The stranger brushed his thin salty ginger-red hair with his fingers and squinted one eye as he took a final drag from his cigarette. He extinguished it forcefully on his pants, tucking the butt in his back pocket. “This café is always pretty crowded, and I was thinking about getting myself a pick-me-up but I don’t wanna go in if it’s full of Jap tourists,” he snorted, his eyes wrinkling like dirty white paper.

“It’s pretty crowded,” said Joshua, frowning.
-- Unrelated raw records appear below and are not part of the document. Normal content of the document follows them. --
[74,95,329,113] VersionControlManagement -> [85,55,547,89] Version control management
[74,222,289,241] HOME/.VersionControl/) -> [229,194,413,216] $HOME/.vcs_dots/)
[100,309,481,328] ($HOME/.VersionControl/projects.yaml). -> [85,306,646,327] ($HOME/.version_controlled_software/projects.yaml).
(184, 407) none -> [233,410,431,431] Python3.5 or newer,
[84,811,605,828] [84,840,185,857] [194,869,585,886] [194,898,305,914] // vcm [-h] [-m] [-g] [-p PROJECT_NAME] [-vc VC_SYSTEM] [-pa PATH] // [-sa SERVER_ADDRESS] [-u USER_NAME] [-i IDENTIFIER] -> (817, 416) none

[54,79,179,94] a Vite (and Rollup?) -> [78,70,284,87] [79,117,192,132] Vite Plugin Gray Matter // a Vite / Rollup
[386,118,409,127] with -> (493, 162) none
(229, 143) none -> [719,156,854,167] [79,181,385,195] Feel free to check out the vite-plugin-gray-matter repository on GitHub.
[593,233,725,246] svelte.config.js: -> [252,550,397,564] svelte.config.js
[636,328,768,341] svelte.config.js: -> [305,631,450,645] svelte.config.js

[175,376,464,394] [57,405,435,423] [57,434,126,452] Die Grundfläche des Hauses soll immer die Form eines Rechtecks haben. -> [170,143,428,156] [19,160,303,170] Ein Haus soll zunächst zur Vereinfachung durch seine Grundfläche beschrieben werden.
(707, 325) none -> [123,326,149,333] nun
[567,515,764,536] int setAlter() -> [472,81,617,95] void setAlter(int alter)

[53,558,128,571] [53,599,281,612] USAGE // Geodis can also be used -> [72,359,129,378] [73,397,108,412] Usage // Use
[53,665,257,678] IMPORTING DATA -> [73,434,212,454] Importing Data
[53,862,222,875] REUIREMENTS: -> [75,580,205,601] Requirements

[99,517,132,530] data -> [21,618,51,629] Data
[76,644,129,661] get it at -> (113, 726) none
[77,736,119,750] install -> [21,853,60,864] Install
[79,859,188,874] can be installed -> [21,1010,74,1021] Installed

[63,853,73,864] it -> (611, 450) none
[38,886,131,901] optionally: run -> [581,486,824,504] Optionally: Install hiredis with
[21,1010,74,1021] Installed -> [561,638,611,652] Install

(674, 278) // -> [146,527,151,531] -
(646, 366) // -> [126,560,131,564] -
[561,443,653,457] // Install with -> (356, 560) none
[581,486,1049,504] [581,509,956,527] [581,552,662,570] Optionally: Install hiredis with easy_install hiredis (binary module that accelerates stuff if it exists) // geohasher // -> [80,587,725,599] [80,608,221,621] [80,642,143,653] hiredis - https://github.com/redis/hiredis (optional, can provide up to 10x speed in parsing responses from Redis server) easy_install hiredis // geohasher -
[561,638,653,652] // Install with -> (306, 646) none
The Ginger Boy held his hand in the shape of a sideways L and cradled his sparsely bearded chin, puffing out his lips and nodding his head as if he were considering a math problem. “Thanks. I’ll probably wait it out then.” He put his hands on his hips and gazed steadily up one end of the street and then the other. He was silent for so long that the couple started to squirm a little in their seats. They were relieved when he finally spoke. “So where are you two from?” he used a loud voice again that made the other people seated on the patio turn and look. “Wait! Let me guess—ok, Seattle! No wait, San Diego. No! Wait, lemme see here—your beard makes me think you gotta be from Portland or Seattle. That’s quite a beard—like a red-bearded pirate! You don’t see many like that around here. And check it out—both gingers!” He pointed a finger at himself, then to Joshua, then back at himself. “All three, actually,” he included Lindsay, who was a lovely strawberry blonde. “All from the same gene pool. I wonder if we’re related, way back when. I bet we are, way back. I thought you two looked familiar.” He chuckled at his own joke, and waited for the couple’s obligatory chuckle before continuing. “So do you mind if I smoke? I know it’s a disgusting habit. I just can’t help myself. I enjoy it—so shoot me. You know what I mean.”

“No, we don’t,” said Joshua. “I mean we don’t mind.” He spun his coffee cup uneasily.

“Southpaw?” asked the Ginger Boy.

“Huh?” responded Joshua.

“I see you’re using your left hand so I guess you’re left-handed.”

“Oh. Yeah. I am.”

“Me too! It’s hard to be left-handed, isn’t it? If I drove a car, I’d never get a manual transmission. Not to mention scissors, golf clubs, just about everything! So where are you two from? You never got to telling me. Mind if I pull up a chair? Thanks. Don’t worry I know you guys are on a honeymoon or something, I just want to rest a minute. I’m coming down from last night.” He tried to light a second cigarette but was having trouble because of the wind.

“We’re from New York,” Lindsay said slowly, minding the intruder’s mounting frustration.